We have the resources to do so without raising taxes. The federal government spends $240 billion annually on grants, work-study programs, and loans for post-secondary education. Instead of spending those funds on middle-class entitlements, which often just inflate tuition at wealthy private colleges and for-profit schools, we could convert those funds to education vouchers that would give African-American parents the resources to choose better K-12 schools for their children. Instead of loading middle-class students with mountains of debt, we could provide a solid benefit to those who need it most.
Surely those funds would be much better spent on the part of our society that has the most potential for improvement and for contributing to the general welfare. Given the misallocation of educational resources caused by lavish federal spending in higher education, shifting funds to basic education makes a great deal of economic sense. Those of us who have watched with alarm the performances of our college-educated youth in the last year following the events of October 7 will not regret reducing government subsidies for poisonous indoctrination. Educating a young black man so that he can profit from college is a much wiser use of public funds than educating future baristas in subjects of small value to society. Educating African Americans well at the earliest stages of their development will make us all better off.

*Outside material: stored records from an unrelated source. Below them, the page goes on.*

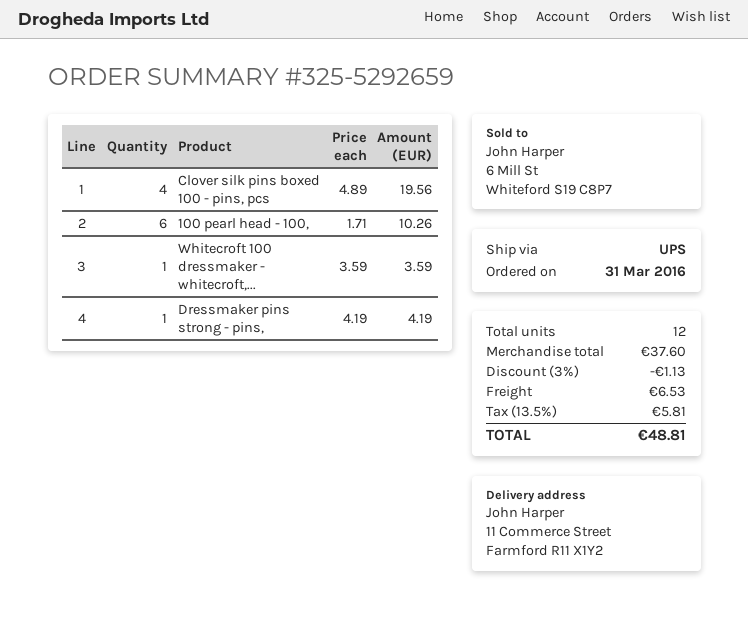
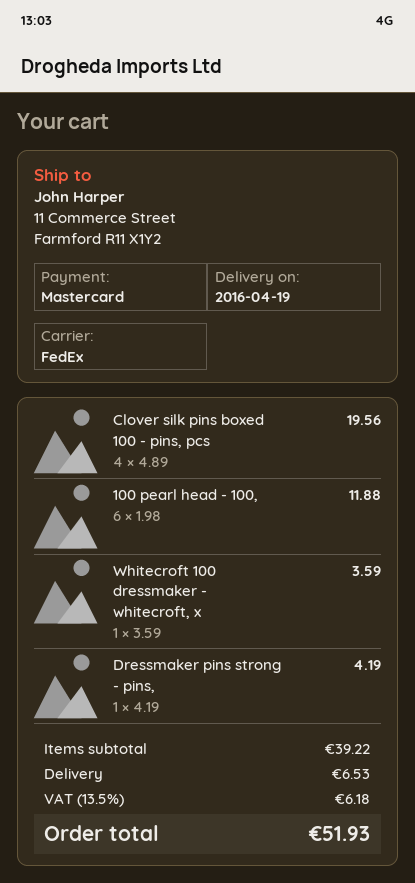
shipping method: UPS -> FedEx
100 pearl head - 100,: 6 x 1.71 = 10.26 -> 6 x 1.98 = 11.88
subtotal: 37.60 -> 39.22
discount: 3% = 1.13 -> none
tax: 13.5% = 5.81 -> 13.5% = 6.18
total: 48.81 -> 51.93

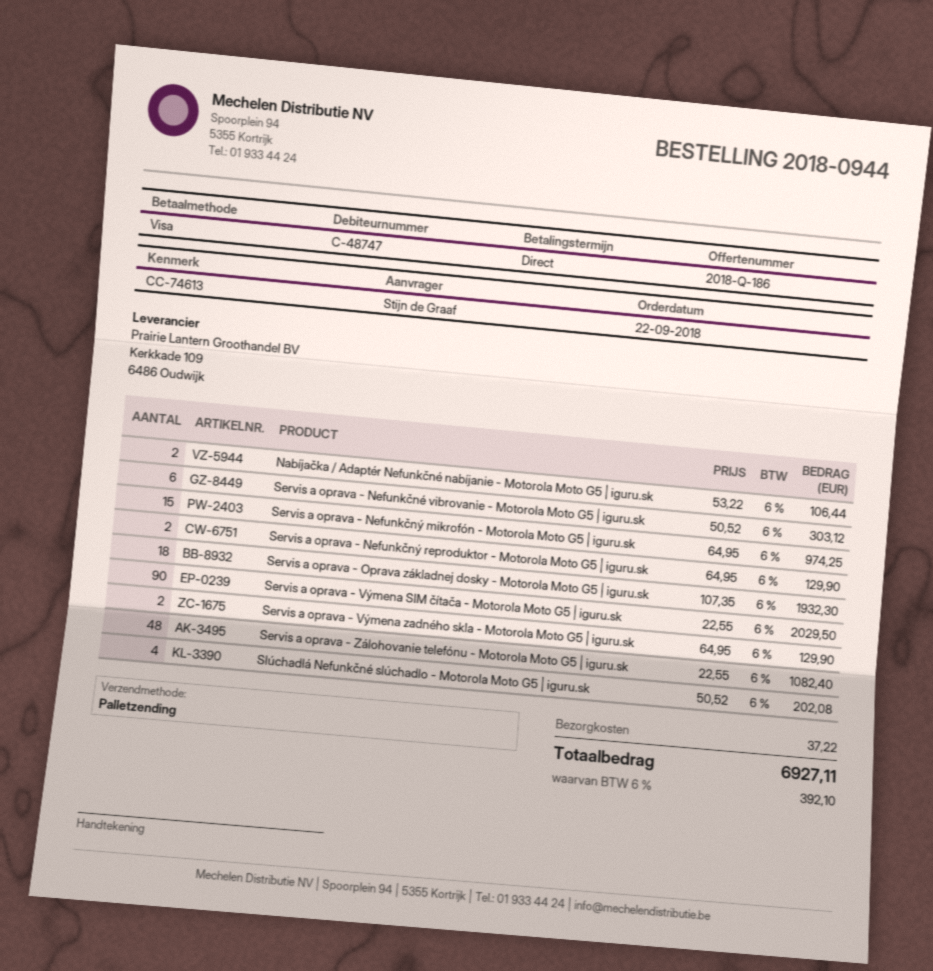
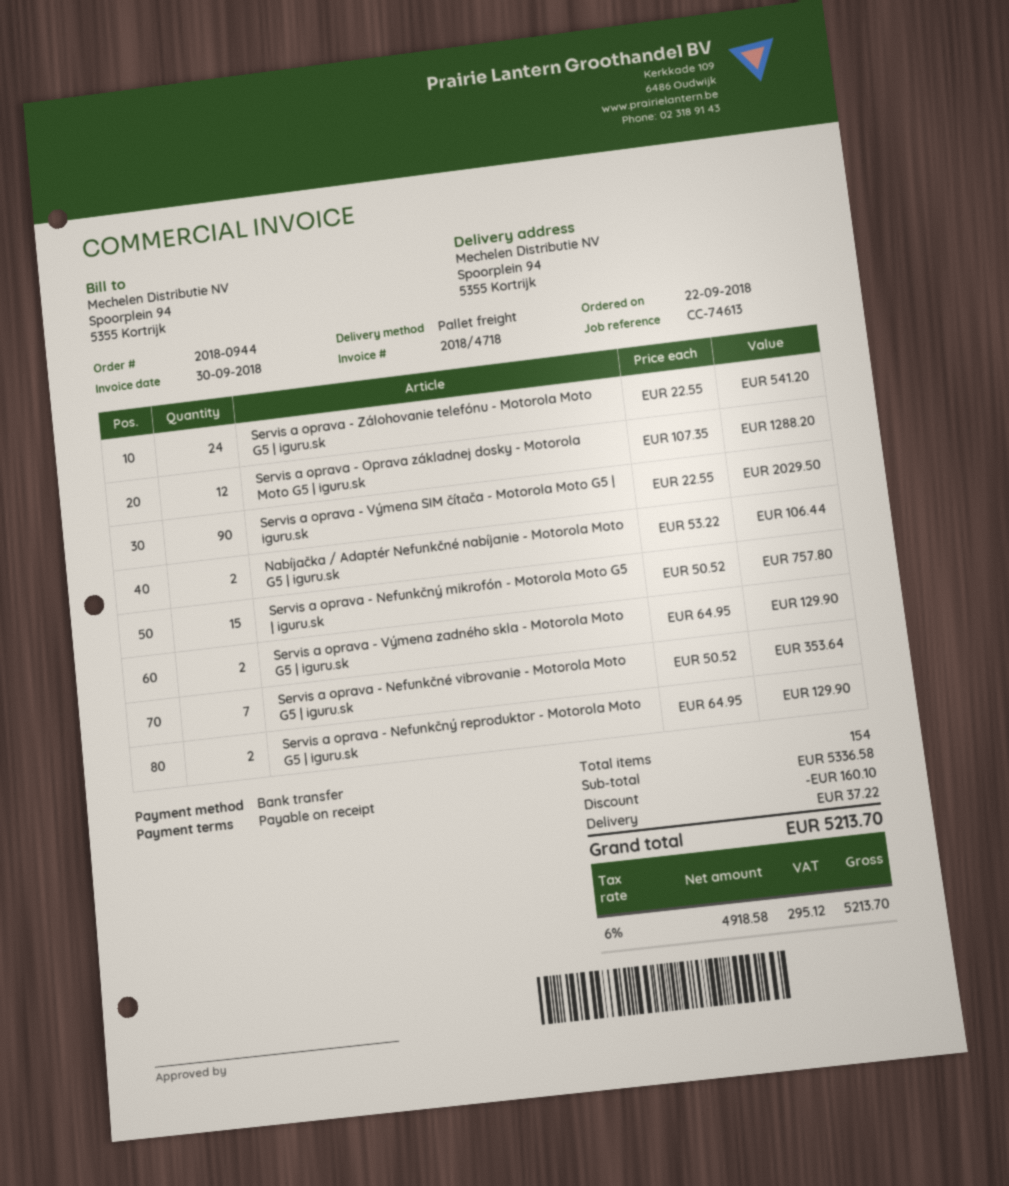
payment method: Visa -> bank transfer
Servis a oprava - Nefunkčné vibrovanie - Motorola Moto G5 | iguru.sk: 6 x 50.52 = 303.12 -> 7 x 50.52 = 353.64
Servis a oprava - Nefunkčný mikrofón - Motorola Moto G5 | iguru.sk: 15 x 64.95 = 974.25 -> 15 x 50.52 = 757.80
Servis a oprava - Oprava základnej dosky - Motorola Moto G5 | iguru.sk: 18 x 107.35 = 1932.30 -> 12 x 107.35 = 1288.20
Servis a oprava - Zálohovanie telefónu - Motorola Moto G5 | iguru.sk: 48 x 22.55 = 1082.40 -> 24 x 22.55 = 541.20
Slúchadlá Nefunkčné slúchadlo - Motorola Moto G5 | iguru.sk: 4 x 50.52 = 202.08 -> none
discount: none -> 160.10
tax: 6% = 392.10 -> 6% = 295.12
total: 6927.11 -> 5213.70

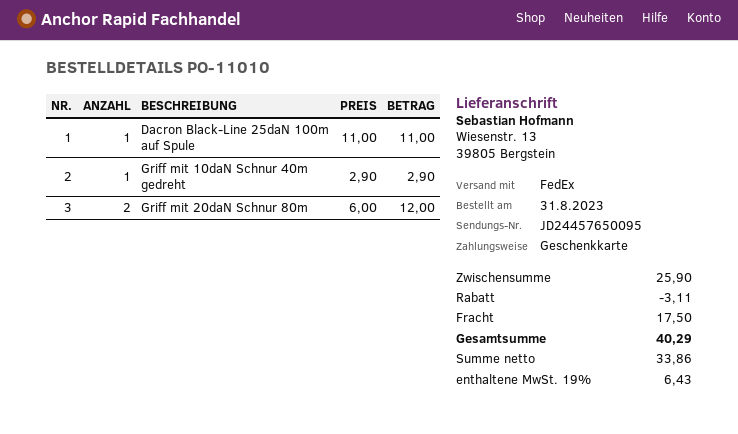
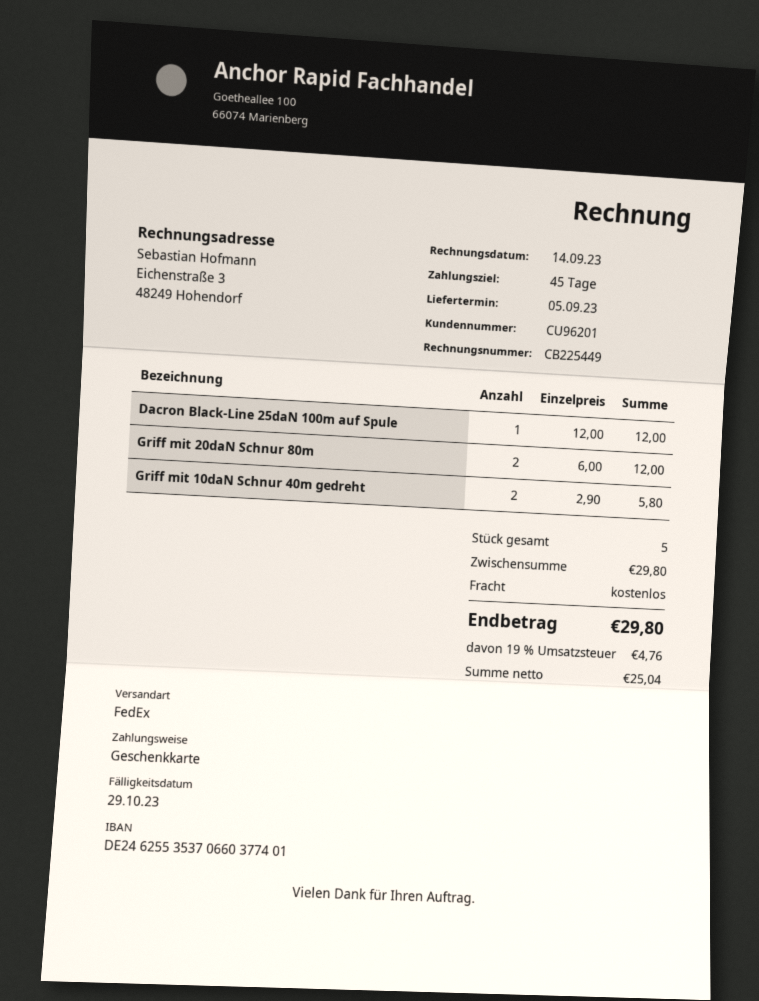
Dacron Black-Line 25daN 100m auf Spule: 1 x 11.00 = 11.00 -> 1 x 12.00 = 12.00
Griff mit 10daN Schnur 40m gedreht: 1 x 2.90 = 2.90 -> 2 x 2.90 = 5.80
subtotal: 25.90 -> 29.80
discount: 3.11 -> none
shipping: 17.50 -> 0.00
net: 33.86 -> 25.04
tax: 19% = 6.43 -> 19% = 4.76
total: 40.29 -> 29.80

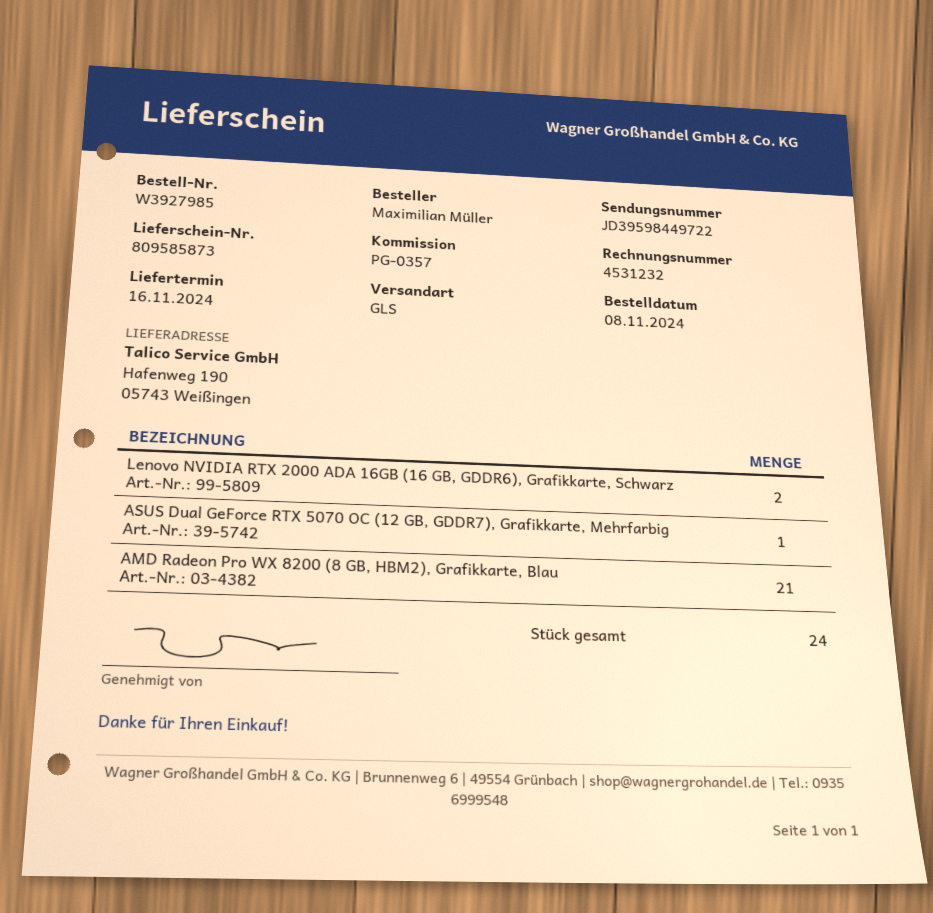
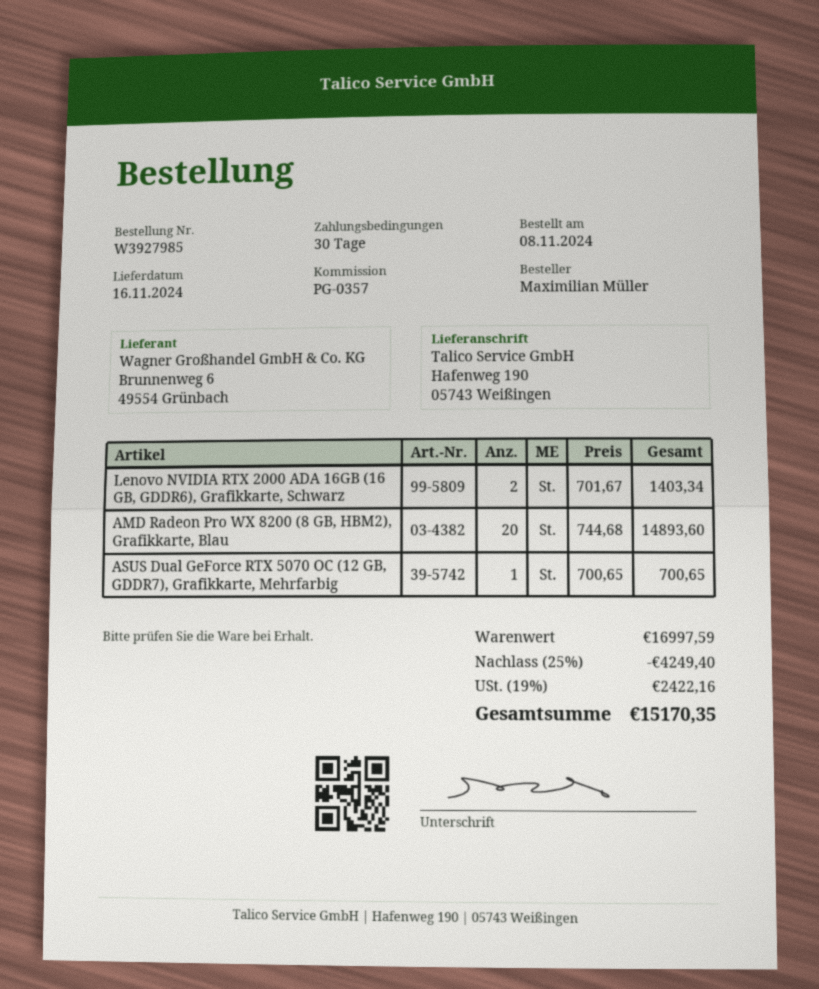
AMD Radeon Pro WX 8200 (8 GB, HBM2), Grafikkarte, Blau: 21 -> 20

Improving African Americans’ education, moreover, would reduce the pressure for “equity,” defined as equality of outcomes. The progressive concept of equity is the chief obstacle at present to the principle of merit—the principle that should govern all education. The current progressive solution to black education—trapping black children in terrible K-12 schools, then pretending that their educational achievement in college matches those of their peers—is not helping them or anyone else.
In the current educational landscape, this proposal has the benefit of not being easily locatable on the simple-minded left/right spectrum used by most political commentators. The political benefits that would accrue to any administration that takes up this proposal for shifting educational priorities should be evident, but let me spell them out a bit.
The country would stop over-investing in higher education. This would have the effect of reducing the influence of higher education on the political beliefs of graduates simply in terms of numbers. Reducing federal support for college loans should also have good effects within universities. Political indoctrination in many schools is a luxury addition to the basic curriculum, made possible in part by the flood of federal dollars that has been put at the disposal of university administrators. Reducing subsidies for higher education would force administrators to choose between their basic mission—to educate students in ways that benefit them—and the desire of activists to use the university as a platform for indoctrination.
It is a well-known economic dictum that if you subsidize something, you get more of it. Subsidies also reduce the efficiency of the free market. If students are not subsidized to enjoy what many of them look upon as a four-year vacation from the workforce, they will be forced to make better decisions about their investment in education. Black Americans will have more reason to be grateful to the sane center of American politics. And we will all feel that we have done something to redeem ourselves as a nation from the injustices of the past.